• Goal of the exercise
From the entries below, say how many lines carry the word "border", and give nothing but the number.

• Information supplied
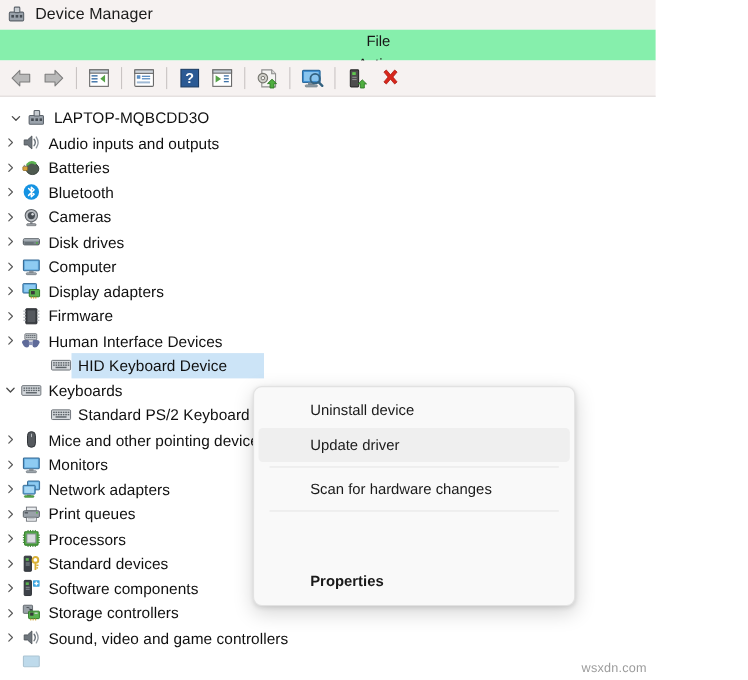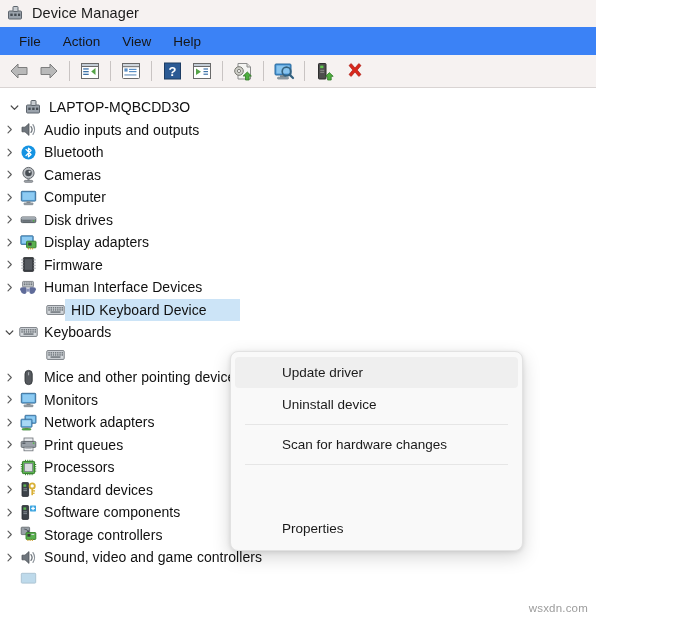--- a/index.html
+++ b/index.html
@@ -50,25 +50,26 @@
     line-height: 1;
     white-space: nowrap;
   }
 
   
   .menubar {
     position: absolute;
     left: 0; top: 27px;
     width: 680px;
     height: 28px;
-    background: #3b82f6;
+    background: #86efac;
     display: flex;
     align-items: center;
     box-sizing: border-box;
     padding-left: 8px;
+    flex-direction: column;
   }
   .menubar-item {
     font-size: 13.5px;
     color: #161616;
     padding: 3px 11px;
     cursor: default;
     white-space: nowrap;
     border-radius: 3px;
   }
 
@@ -185,21 +186,21 @@
     padding-left: 47px;
     font-size: 13.5px;
     color: #1a1a1a;
     margin: 1px 4px;
     border-radius: 4px;
     box-sizing: border-box;
     cursor: default;
     white-space: nowrap;
   }
   .ctx-item.hovered { background: #efefef; }
-  .ctx-item.bold { font-weight: normal; margin-top: 48px; }
+  .ctx-item.bold { font-weight: bold; margin-top: 48px; }
   .ctx-sep {
     height: 1px;
     background: #e6e6e6;
     margin: 4px 14px 4px 14px;
   }
 
   
   .watermark {
     position: absolute;
     right: 8px;
@@ -373,20 +374,37 @@
         <span class="node-ico">
           <svg width="17" height="17" viewBox="0 0 17 17">
             <path d="M2 6.2 L5 6.2 L9 2.6 L9 14.4 L5 10.8 L2 10.8 Z" fill="#6f767d" stroke="#4b5157" stroke-width="0.8" stroke-linejoin="round"></path>
             <path d="M11 5.6 Q13.2 8.5 11 11.4" fill="none" stroke="#6f767d" stroke-width="1.3" stroke-linecap="round"></path>
             <path d="M13 3.6 Q16.2 8.5 13 13.4" fill="none" stroke="#8d949b" stroke-width="1.2" stroke-linecap="round"></path>
           </svg>
         </span>
         <span class="node-label">Audio inputs and outputs</span>
       </div>
 
+      <div class="node depth1">
+        <span class="chev">
+          <svg width="9" height="9" viewBox="0 0 9 9">
+              <path d="M3 1.2 L6.3 4.5 L3 7.8" fill="none" stroke="#5a5a5a" stroke-width="1.1" stroke-linecap="round" stroke-linejoin="round"></path>
+            </svg>
+        </span>
+        <span class="node-ico">
+          <svg width="17" height="17" viewBox="0 0 17 17">
+            <ellipse cx="9.5" cy="9.5" rx="5.8" ry="5.2" fill="#4e5a50" stroke="#2f3932" stroke-width="0.8"></ellipse>
+            <path d="M5 5.5 Q8 2 12 4.5" fill="none" stroke="#5ab24f" stroke-width="2.3" stroke-linecap="round"></path>
+            <rect x="0.8" y="7.4" width="4.2" height="3.6" rx="0.6" fill="#d9a23c" stroke="#8d6a22" stroke-width="0.7"></rect>
+            <rect x="1.6" y="5.9" width="1.1" height="1.7" fill="#8d8d8d"></rect>
+            <rect x="3.4" y="5.9" width="1.1" height="1.7" fill="#8d8d8d"></rect>
+          </svg>
+        </span>
+        <span class="node-label">Batteries</span>
+      </div>
 
       <div class="node depth1">
         <span class="chev">
           <svg width="9" height="9" viewBox="0 0 9 9">
               <path d="M3 1.2 L6.3 4.5 L3 7.8" fill="none" stroke="#5a5a5a" stroke-width="1.1" stroke-linecap="round" stroke-linejoin="round"></path>
             </svg>
         </span>
         <span class="node-ico">
           <svg width="17" height="17" viewBox="0 0 17 17">
             <circle cx="8.5" cy="8.5" r="7" fill="#1593e2"></circle>
@@ -415,44 +433,44 @@
       </div>
 
       <div class="node depth1">
         <span class="chev">
           <svg width="9" height="9" viewBox="0 0 9 9">
               <path d="M3 1.2 L6.3 4.5 L3 7.8" fill="none" stroke="#5a5a5a" stroke-width="1.1" stroke-linecap="round" stroke-linejoin="round"></path>
             </svg>
         </span>
         <span class="node-ico">
           <svg width="17" height="17" viewBox="0 0 17 17">
+            <rect x="1.2" y="6" width="14.6" height="5.6" rx="1.2" fill="#7b848c" stroke="#4a5157" stroke-width="0.9"></rect>
+            <rect x="1.2" y="6" width="14.6" height="2.4" rx="1.2" fill="#a3abb2"></rect>
+            <rect x="2.6" y="9.4" width="8" height="1" fill="#5a6268"></rect>
+            <circle cx="13.6" cy="9.8" r="0.9" fill="#4eae3f"></circle>
+          </svg>
+        </span>
+        <span class="node-label">Disk drives</span>
+      </div>
+
+      <div class="node depth1">
+        <span class="chev">
+          <svg width="9" height="9" viewBox="0 0 9 9">
+              <path d="M3 1.2 L6.3 4.5 L3 7.8" fill="none" stroke="#5a5a5a" stroke-width="1.1" stroke-linecap="round" stroke-linejoin="round"></path>
+            </svg>
+        </span>
+        <span class="node-ico">
+          <svg width="17" height="17" viewBox="0 0 17 17">
             <rect x="1.3" y="2.3" width="14.4" height="9.8" rx="0.8" fill="#5fa8dd" stroke="#3a6d96" stroke-width="1"></rect>
             <rect x="2.6" y="3.5" width="11.8" height="7.4" fill="#8ecbf2"></rect>
             <rect x="6.5" y="12.2" width="4" height="1.9" fill="#8b939a"></rect>
             <rect x="3.9" y="14" width="9.2" height="1.7" rx="0.7" fill="#a8b0b7" stroke="#6d757c" stroke-width="0.7"></rect>
           </svg>
         </span>
         <span class="node-label">Computer</span>
-      </div>
-
-      <div class="node depth1">
-        <span class="chev">
-          <svg width="9" height="9" viewBox="0 0 9 9">
-              <path d="M3 1.2 L6.3 4.5 L3 7.8" fill="none" stroke="#5a5a5a" stroke-width="1.1" stroke-linecap="round" stroke-linejoin="round"></path>
-            </svg>
-        </span>
-        <span class="node-ico">
-          <svg width="17" height="17" viewBox="0 0 17 17">
-            <rect x="1.2" y="6" width="14.6" height="5.6" rx="1.2" fill="#7b848c" stroke="#4a5157" stroke-width="0.9"></rect>
-            <rect x="1.2" y="6" width="14.6" height="2.4" rx="1.2" fill="#a3abb2"></rect>
-            <rect x="2.6" y="9.4" width="8" height="1" fill="#5a6268"></rect>
-            <circle cx="13.6" cy="9.8" r="0.9" fill="#4eae3f"></circle>
-          </svg>
-        </span>
-        <span class="node-label">Disk drives</span>
       </div>
 
       <div class="node depth1">
         <span class="chev">
           <svg width="9" height="9" viewBox="0 0 9 9">
               <path d="M3 1.2 L6.3 4.5 L3 7.8" fill="none" stroke="#5a5a5a" stroke-width="1.1" stroke-linecap="round" stroke-linejoin="round"></path>
             </svg>
         </span>
         <span class="node-ico">
           <svg width="17" height="17" viewBox="0 0 17 17">
@@ -596,20 +614,21 @@
               <rect x="4.5" y="6.3" width="1.5" height="1.3"></rect>
               <rect x="6.7" y="6.3" width="1.5" height="1.3"></rect>
               <rect x="8.9" y="6.3" width="1.5" height="1.3"></rect>
               <rect x="11.1" y="6.3" width="1.5" height="1.3"></rect>
               <rect x="13.3" y="6.3" width="1.5" height="1.3"></rect>
               <rect x="15.5" y="6.3" width="1.5" height="1.3"></rect>
               <rect x="4.5" y="8.4" width="10" height="1.3"></rect>
             </g>
           </svg>
         </span>
+        <span class="node-label">Standard PS/2 Keyboard</span>
       </div>
 
       <div class="node depth1">
         <span class="chev">
           <svg width="9" height="9" viewBox="0 0 9 9">
               <path d="M3 1.2 L6.3 4.5 L3 7.8" fill="none" stroke="#5a5a5a" stroke-width="1.1" stroke-linecap="round" stroke-linejoin="round"></path>
             </svg>
         </span>
         <span class="node-ico">
           <svg width="17" height="17" viewBox="0 0 17 17">
@@ -795,22 +814,22 @@
           <svg width="17" height="17" viewBox="0 0 17 17">
             <rect x="1.3" y="2.3" width="14.4" height="9.8" rx="0.8" fill="#7fb6d8" stroke="#5a8aa8" stroke-width="1"></rect>
           </svg>
         </span>
       </div>
 
     </div>
   </div>
 
   <div class="ctxmenu">
+    <div class="ctx-item">Uninstall device</div>
     <div class="ctx-item hovered">Update driver</div>
-    <div class="ctx-item">Uninstall device</div>
     <div class="ctx-sep"></div>
     <div class="ctx-item">Scan for hardware changes</div>
     <div class="ctx-sep"></div>
     <div class="ctx-item bold">Properties</div>
   </div>
 
   <div class="watermark">wsxdn.com</div>
 
 </div>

• Result of the exercise
4